Druid soup (chicken, kale, mushroom and barley soup)

Chicken, kale, mushroom and barley soup

I finally got around to cutting up this week’s chicken. The autumn chill in Canberra is killing off the thyme and oregano I’ve been growing on my windowsill, but I know there’s still some flavour in the dried up stalks so I cut them off and put them in the stock I make with the carcass. I think this meant I needed to use the stock a little more specifically, in European style food, rather than Asian. I was thinking about making a lovely French or English soup when I came up with this idea. I’m very glad about how it turned out. For me this dish is appropriately named druid soup, it is made from ancient hearty ingredients and has a wonderful earthy flavour. When I told my partner I wanted to call it druid soup, he said it was more like an Etruscan pagan soup. This seemed fair enough to me, ancient Italians grew barley too, and kale is called Tuscan cabbage for a reason I’m sure. Either way, pagan, druid, I can easily imagine them cooking up a chicken carcass to make a broth with foraged mushrooms, barley, onion and kale. It is very delicious and appropriate to the season. It made me feel a little more like a nature worshipper too, in wonder of the earth.

Serves 3

Stock

1 free range chicken carcass
3 celery stalks
2 carrot
1 onion
2 cloves garlic
3 sprigs thyme
3 sprigs oregano
quantity parsley stalks
2 bay leaves
1/2 teaspoon peppercorns

Soup

quantity chicken meat pulled from carcass (reserved from above)
2 litres chicken stock (from above)
1/4 cup pearl barley
1 bunch kale
2 cups Swiss brown mushrooms
1 onion
2 teaspoons butter

To make the stock, combine all ingredients in a large saucepan, cover well with water. Place the lid on the saucepan and bring to the boil, removing skum from the surface as it appears. Simmer for approximately 90 minutes. Drain the stock, reserving the chicken carcass. Discard the vegetables and other flavourings. When the chicken carcass is cool enough to touch, remove as much meat from the bones as possible and reserve.

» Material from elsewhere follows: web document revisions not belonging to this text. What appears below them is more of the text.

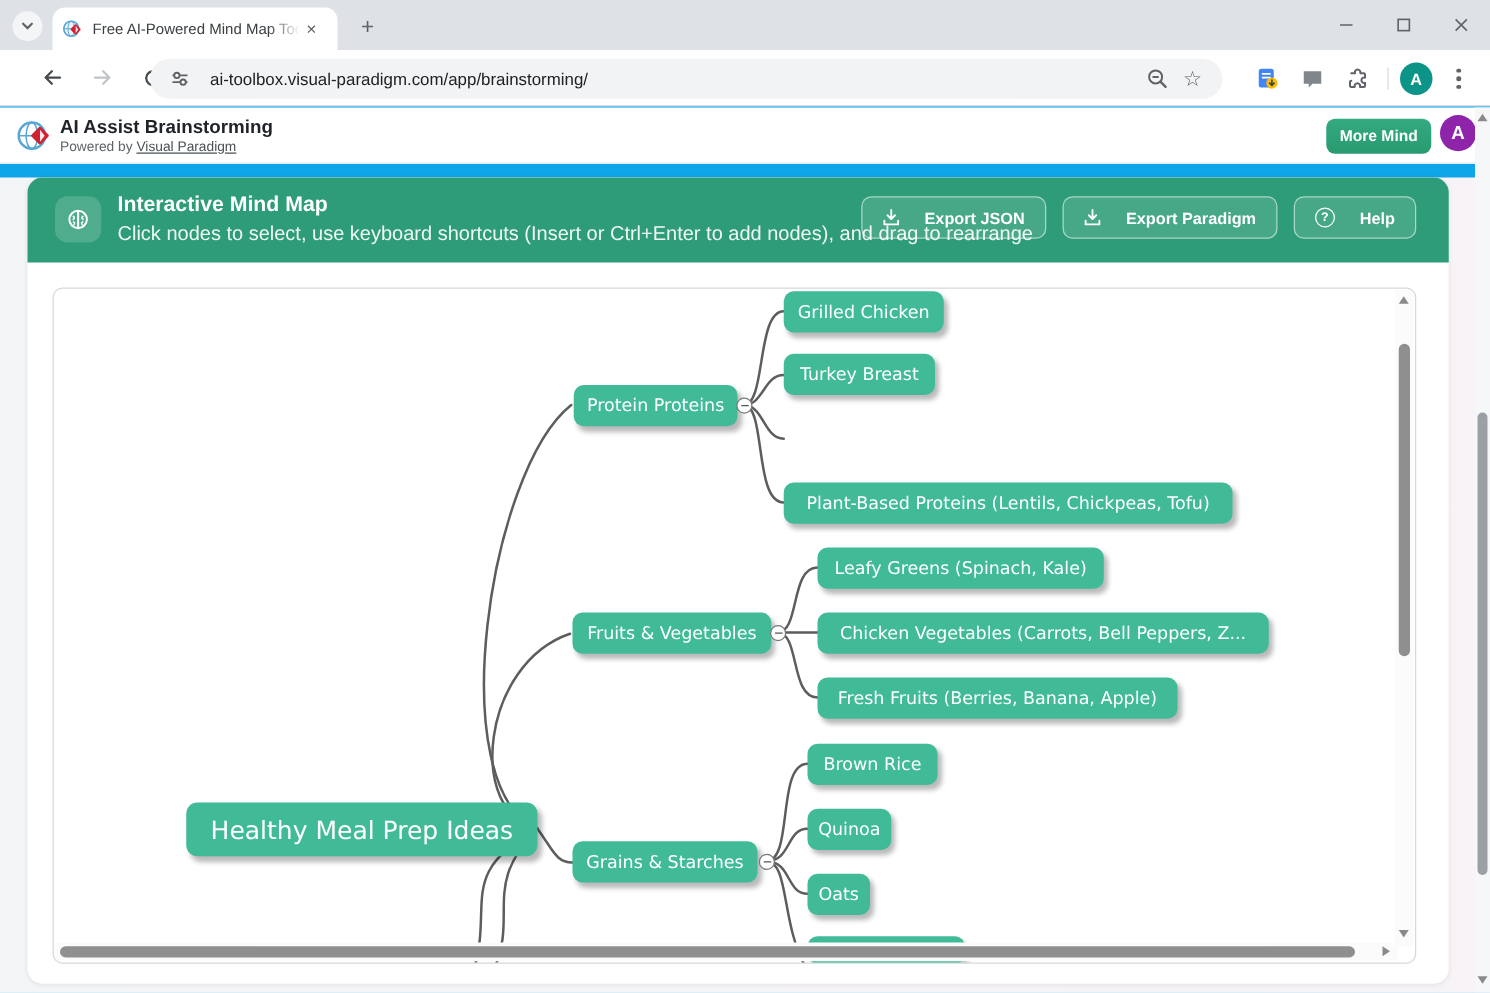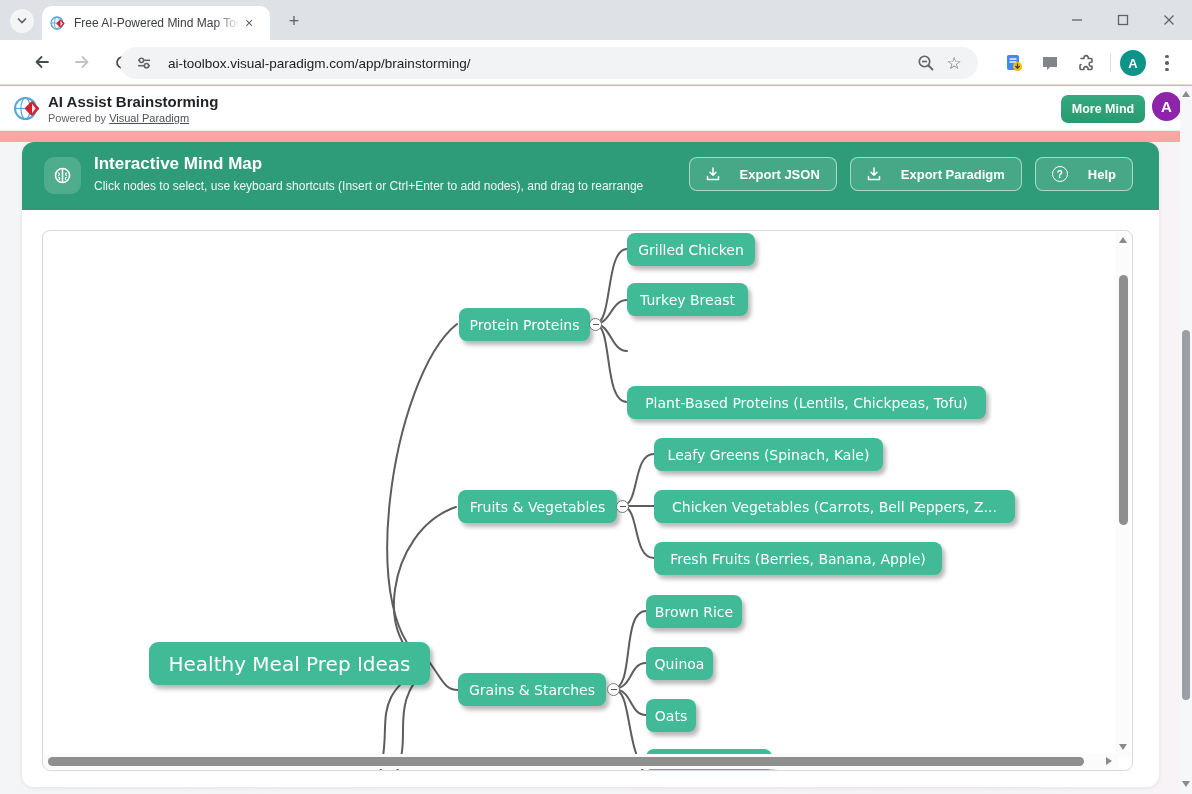"Free AI-Powered Mind Map Too" #stage { background: #fca5a5 -> #0ea5e9 }
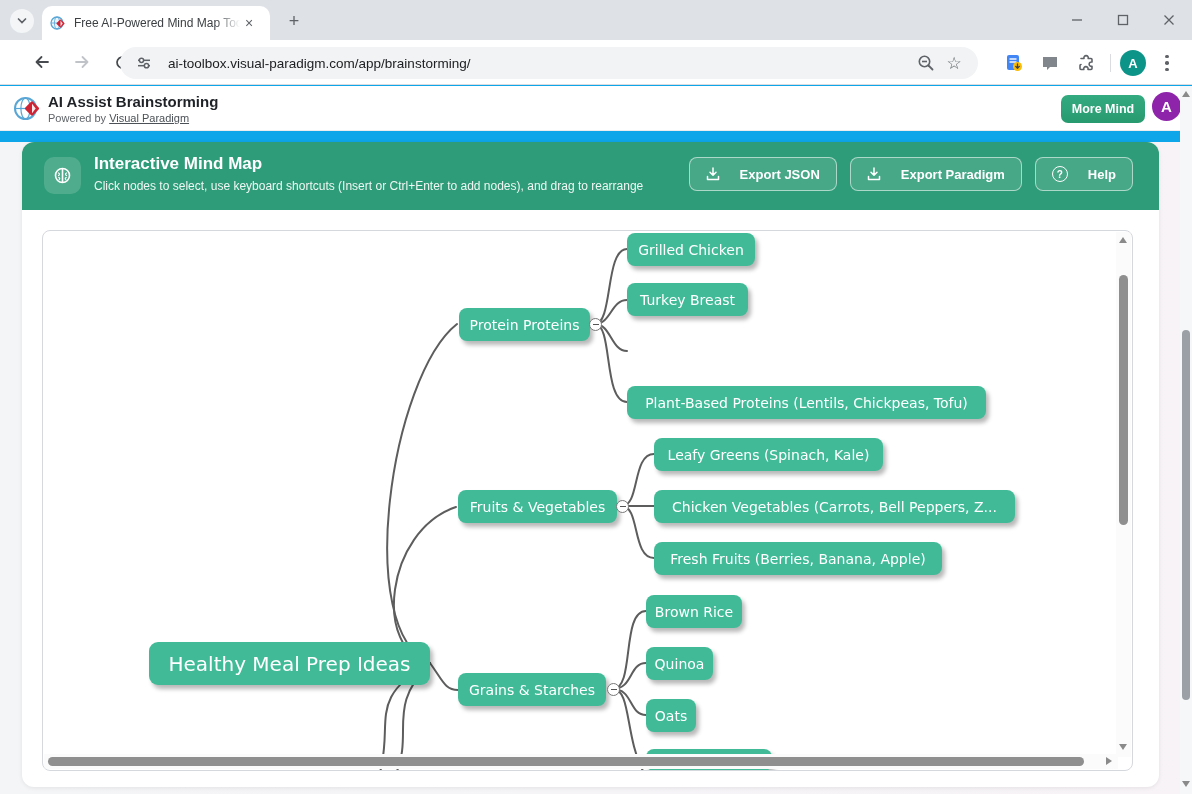"Click nodes to select, use" .gb-sub { font-size: 12px -> 16px }
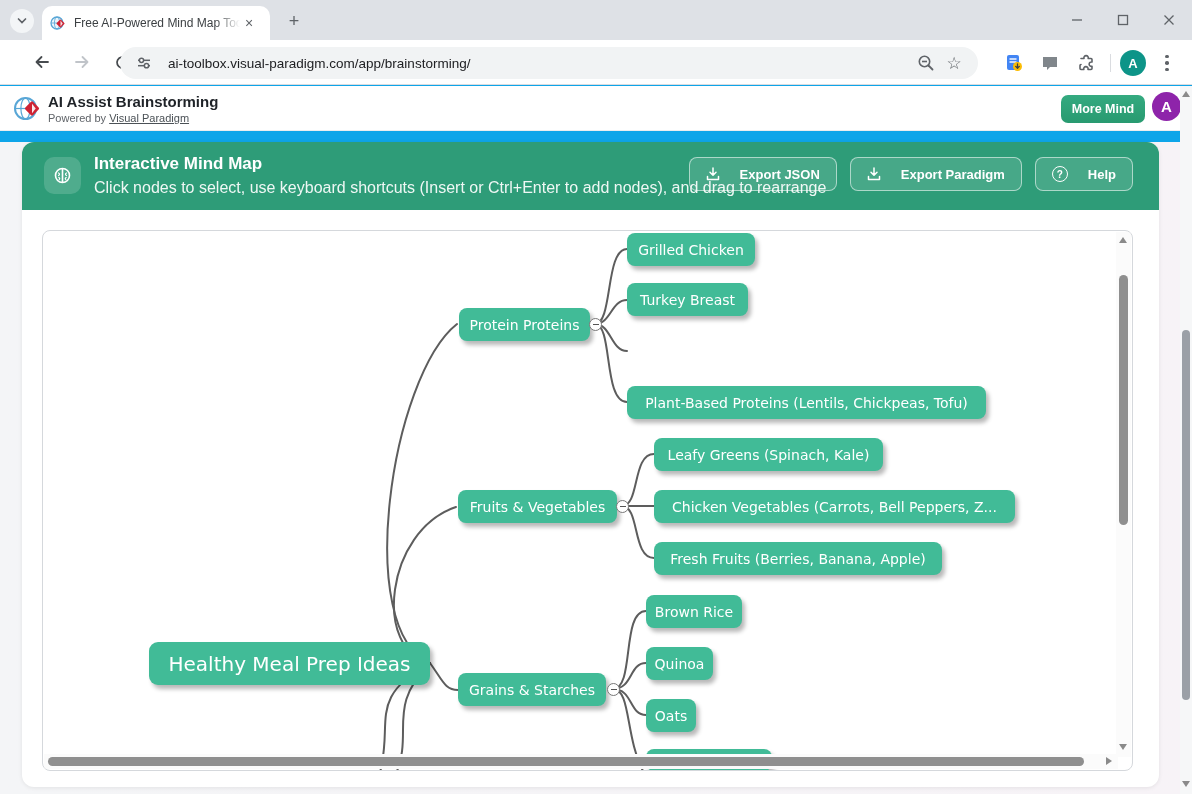"Brown Rice" div.node { width: 96px -> 104px }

To make the soup, place the barley in a small saucepan with 1 ½ cups of water. Bring to the boil and cook till nearly tender, topping up the water as required. Do not drain the barley. Dice the onion. Cut the mushrooms roughly into quarters so they are of approximately equal size. Finely slice the kale. In a large saucepan, melt the butter on a medium-high heat and brown the mushrooms. Turn the heat down to low and add the onion. Cook till soft and translucent. Add the stock, chicken and barley. If you want to freeze some of the soup, do so at this point. Otherwise bring the soup to the boil and add the kale. Allow the kale to wilt and serve.